Fertigende Industrie und Dienstleistungssektor am stärksten betroffen  

Die fertigende Industrie sowie der Dienstleistungssektor gehören laut Digital Shadows weiterhin zu den am häufigsten von Ransomware betroffenen Branchen. Damit setzt sich der Trend aus den Vorquartalen fort. An zweiter Stelle liegt der Technologiesektor, gefolgt von der Bauwirtschaft, dem Rechtswesen sowie der Finanzbranche. Branchenübergreifend jedoch hat sich die Anzahl der Angriffe jedoch im Vergleich zu Q2 2021 verringert. In der fertigenden Industrie sowie im Dienstleistungssektor gingen Ransomware-Attacken sogar um ganze 42% zurück. Auch das Gesundheitswesen konnte im dritten Quartal 31,8% weniger Angriffe verzeichnen als im Vorquartal. Ein Grund dafür könnte die Ausweitung von Ransomware-Angriffen auf andere Branchen sein. Eine Ausnahme bildet lediglich der Technologiesektor, in dem die Zahl von Ransomware-Angriffen um 29,8% zunahm.

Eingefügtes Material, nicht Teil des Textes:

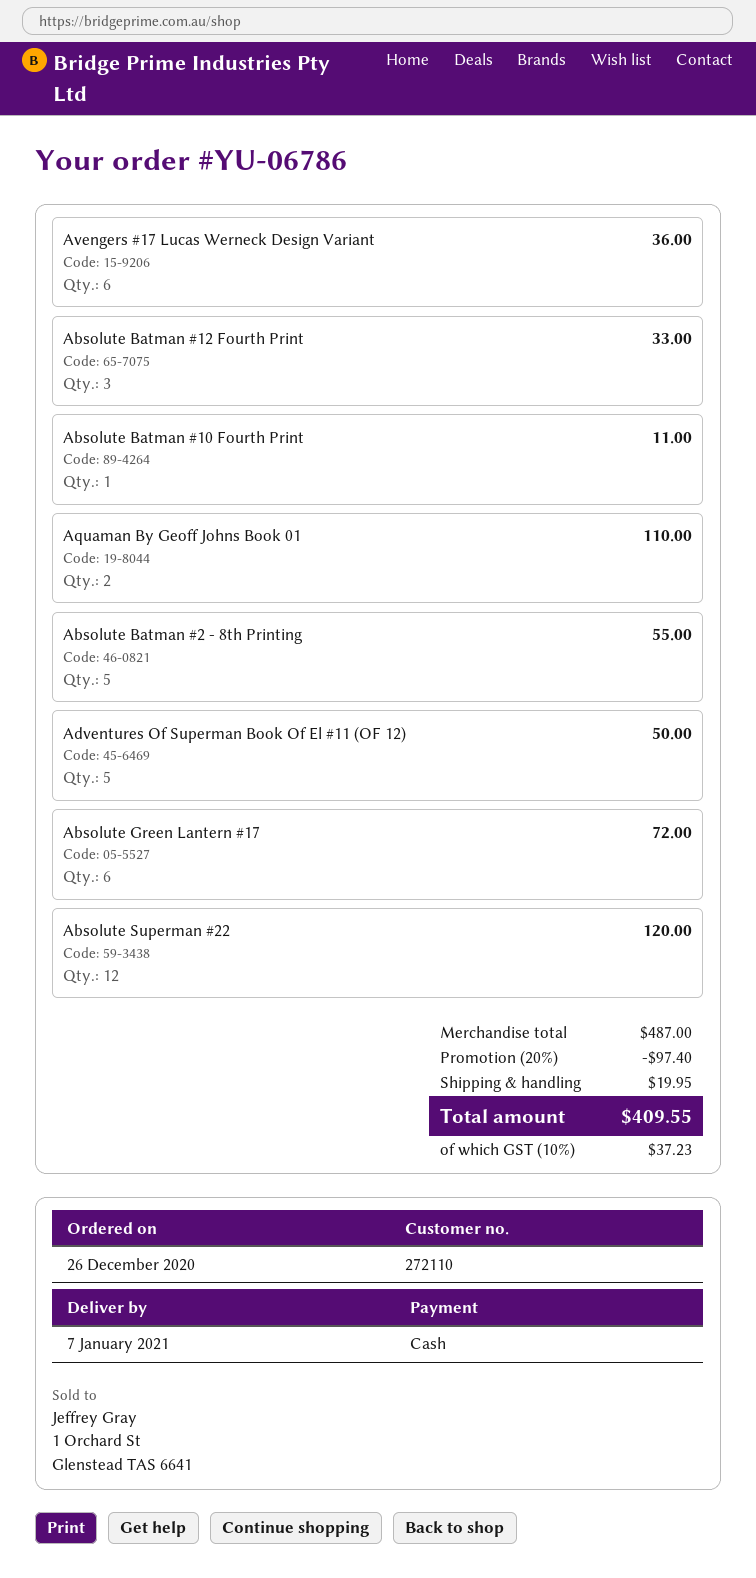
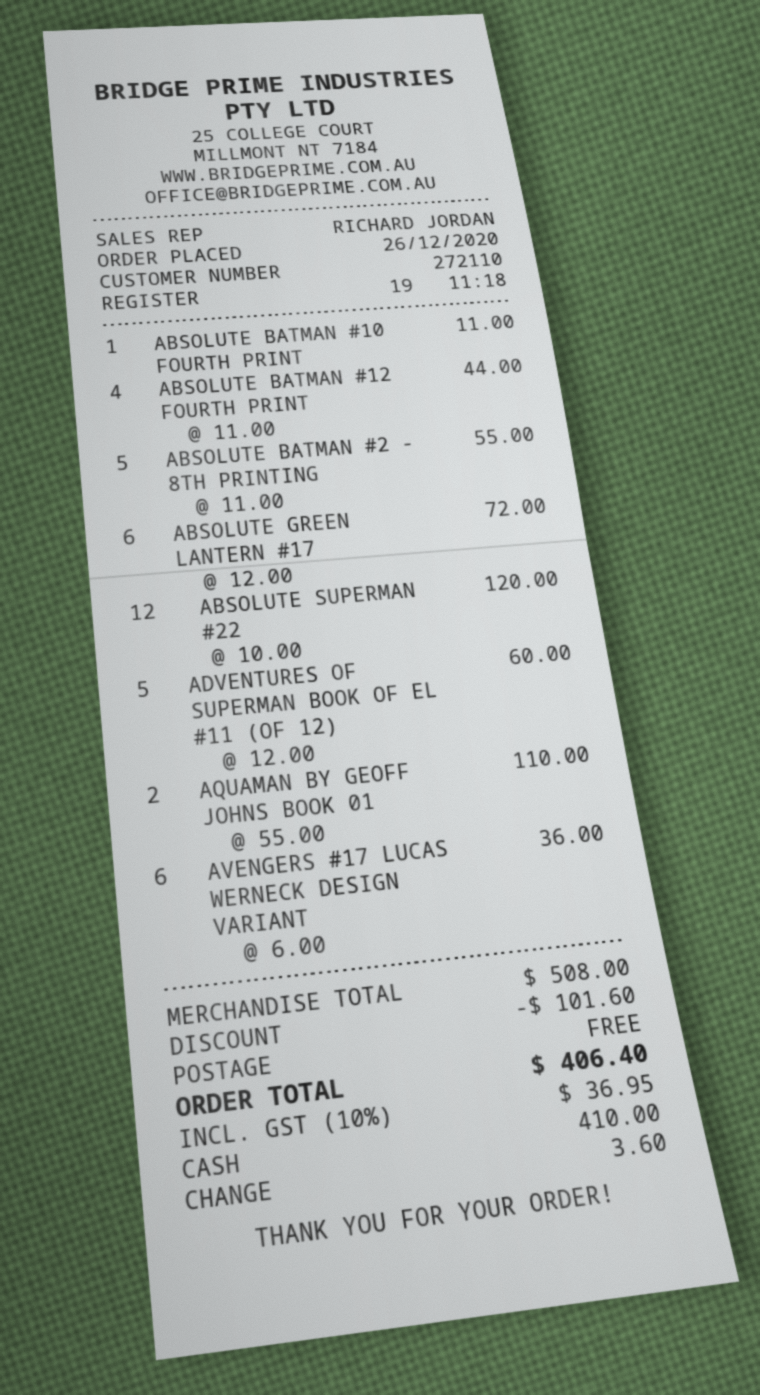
Absolute Batman #12 Fourth Print: 3 for 33.00 -> 4 for 44.00
Adventures Of Superman Book Of El #11 (OF 12): 5 for 50.00 -> 5 for 60.00
subtotal: 487.00 -> 508.00
discount: 97.40 -> 101.60
shipping: 19.95 -> 0.00
tax: 10% = 37.23 -> 10% = 36.95
total: 409.55 -> 406.40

LockBit 2.0 unter den Top Ten

Zu den zehn aktivsten Ransomware-Gruppen in Q3 2021 zählen LockBit 2.0, Conti, Hive, PYSA, BlackMatter, AvosLocker, Grief, Clop, Payload.bin, Everest, und Sodinokibi (REvil). Die relativ neue Gruppe rund um LockBit 2.0 tauchte erstmals im Juli 2021 auf und konnte schnell den Spitzenplatz einnehmen. Auf der DLS von LockBit 2.0 wurden von Juli bis September insgesamt 203 Ransomware-Opfer gelistet – fast dreimal so viel wie beim vorherigen Spitzenreiter Conti (71 Opfer). Die Erpresser-Malware gilt als Nachfolger und verbessertes Update von LockBit, einem Ransomware-as-a-Service (RaaS), der seit Dezember 2019 bekannt ist. Aufs Konto der Gruppe geht unter anderem der Angriff auf das Beratungshaus Accenture im August. Damals forderte die Gruppe ein Lösegeld von 50 Millionen US-Dollar. Doch obwohl die Frist für die Zahlung auf der DLS von LockBit längst abgelaufen ist, wurden bislang keine sensiblen Unternehmensdaten veröffentlicht.